**Exercise instructions**
In the records below, find the line holding "Pantalón Bebé Smiling" and the line holding "total: 1681.99 -> 1459.83". Set down both, with every line between them, exactly.

--------------------

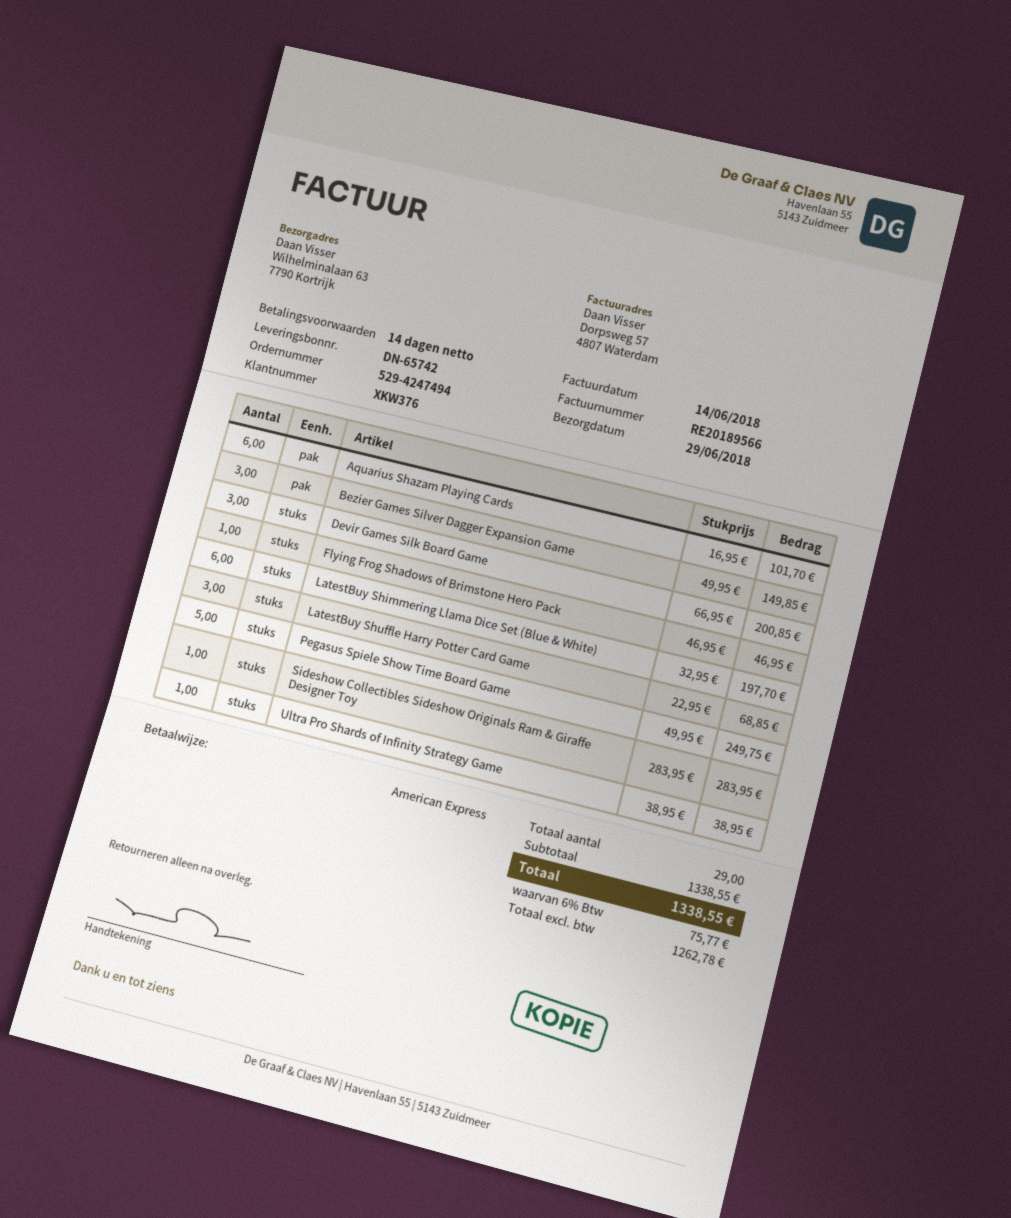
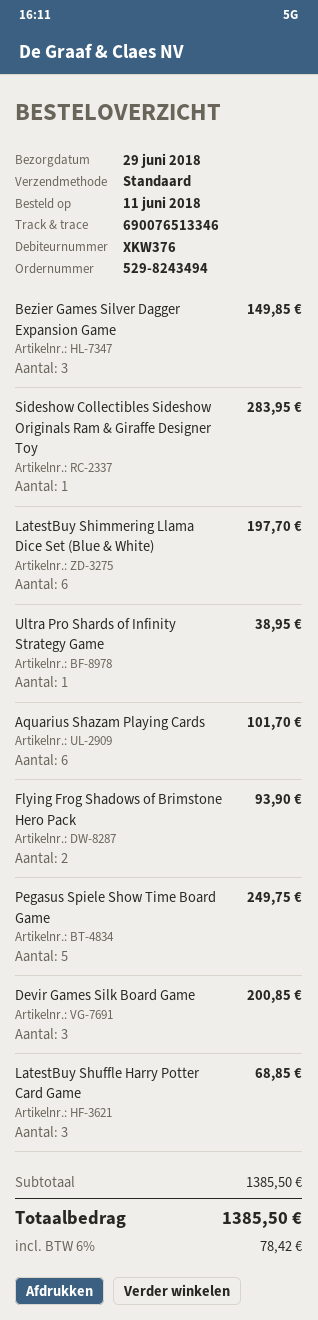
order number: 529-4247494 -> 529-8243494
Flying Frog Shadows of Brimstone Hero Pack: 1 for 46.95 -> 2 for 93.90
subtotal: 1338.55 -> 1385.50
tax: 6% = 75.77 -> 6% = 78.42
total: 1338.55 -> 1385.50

--------------------

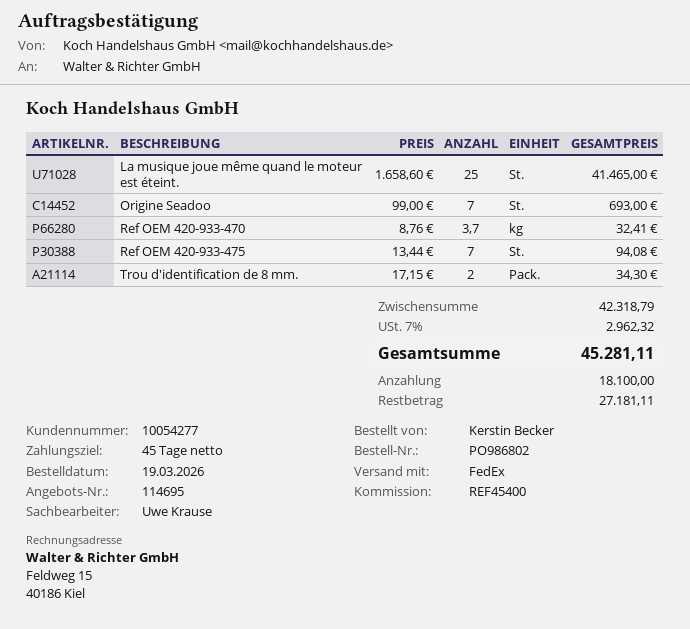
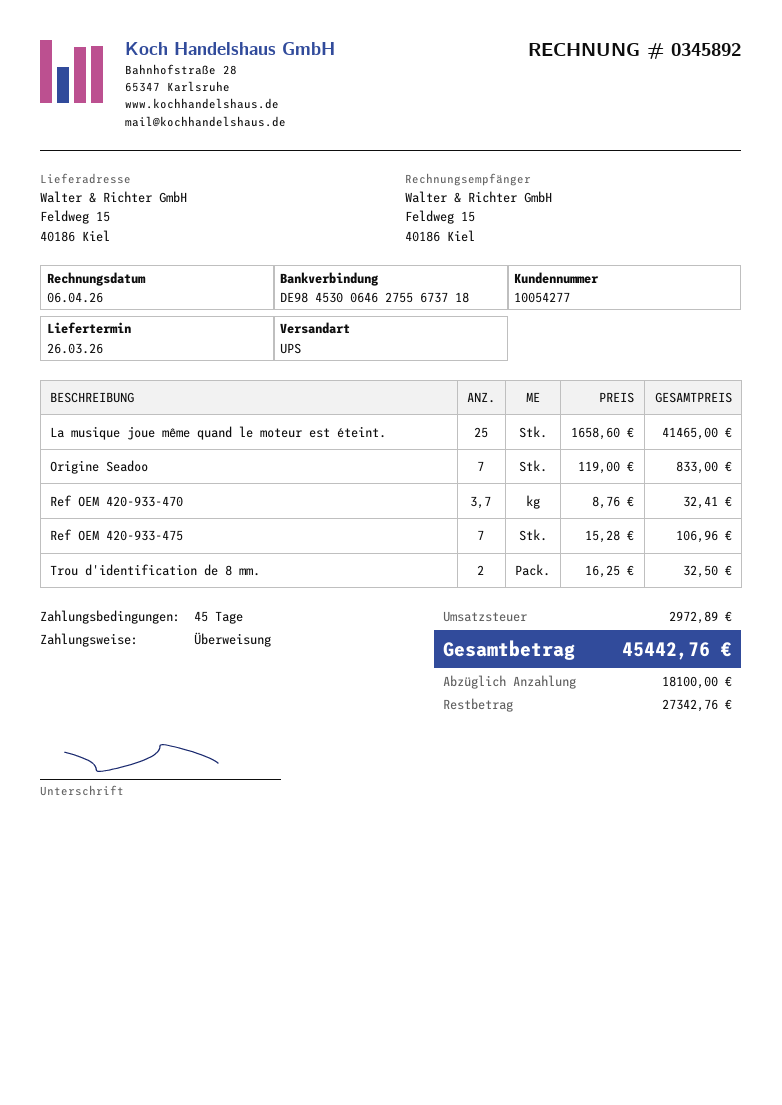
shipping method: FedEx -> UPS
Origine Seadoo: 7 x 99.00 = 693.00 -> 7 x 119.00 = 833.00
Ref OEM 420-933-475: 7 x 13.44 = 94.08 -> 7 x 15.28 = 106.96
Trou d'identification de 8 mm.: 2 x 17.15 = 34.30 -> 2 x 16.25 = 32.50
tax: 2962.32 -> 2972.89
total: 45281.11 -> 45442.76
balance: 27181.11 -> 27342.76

--------------------

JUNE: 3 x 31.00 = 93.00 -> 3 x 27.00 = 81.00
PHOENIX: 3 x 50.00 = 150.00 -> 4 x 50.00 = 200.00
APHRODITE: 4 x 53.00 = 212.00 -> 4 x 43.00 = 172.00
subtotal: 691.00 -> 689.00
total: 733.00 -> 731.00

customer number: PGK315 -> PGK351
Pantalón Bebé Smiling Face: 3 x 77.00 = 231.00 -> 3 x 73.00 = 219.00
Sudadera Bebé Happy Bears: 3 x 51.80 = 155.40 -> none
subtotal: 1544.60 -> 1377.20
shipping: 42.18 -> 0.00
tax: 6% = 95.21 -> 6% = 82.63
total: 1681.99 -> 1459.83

--------------------

**Response for this exercise**
Pantalón Bebé Smiling Face: 3 x 77.00 = 231.00 -> 3 x 73.00 = 219.00
Sudadera Bebé Happy Bears: 3 x 51.80 = 155.40 -> none
subtotal: 1544.60 -> 1377.20
shipping: 42.18 -> 0.00
tax: 6% = 95.21 -> 6% = 82.63
total: 1681.99 -> 1459.83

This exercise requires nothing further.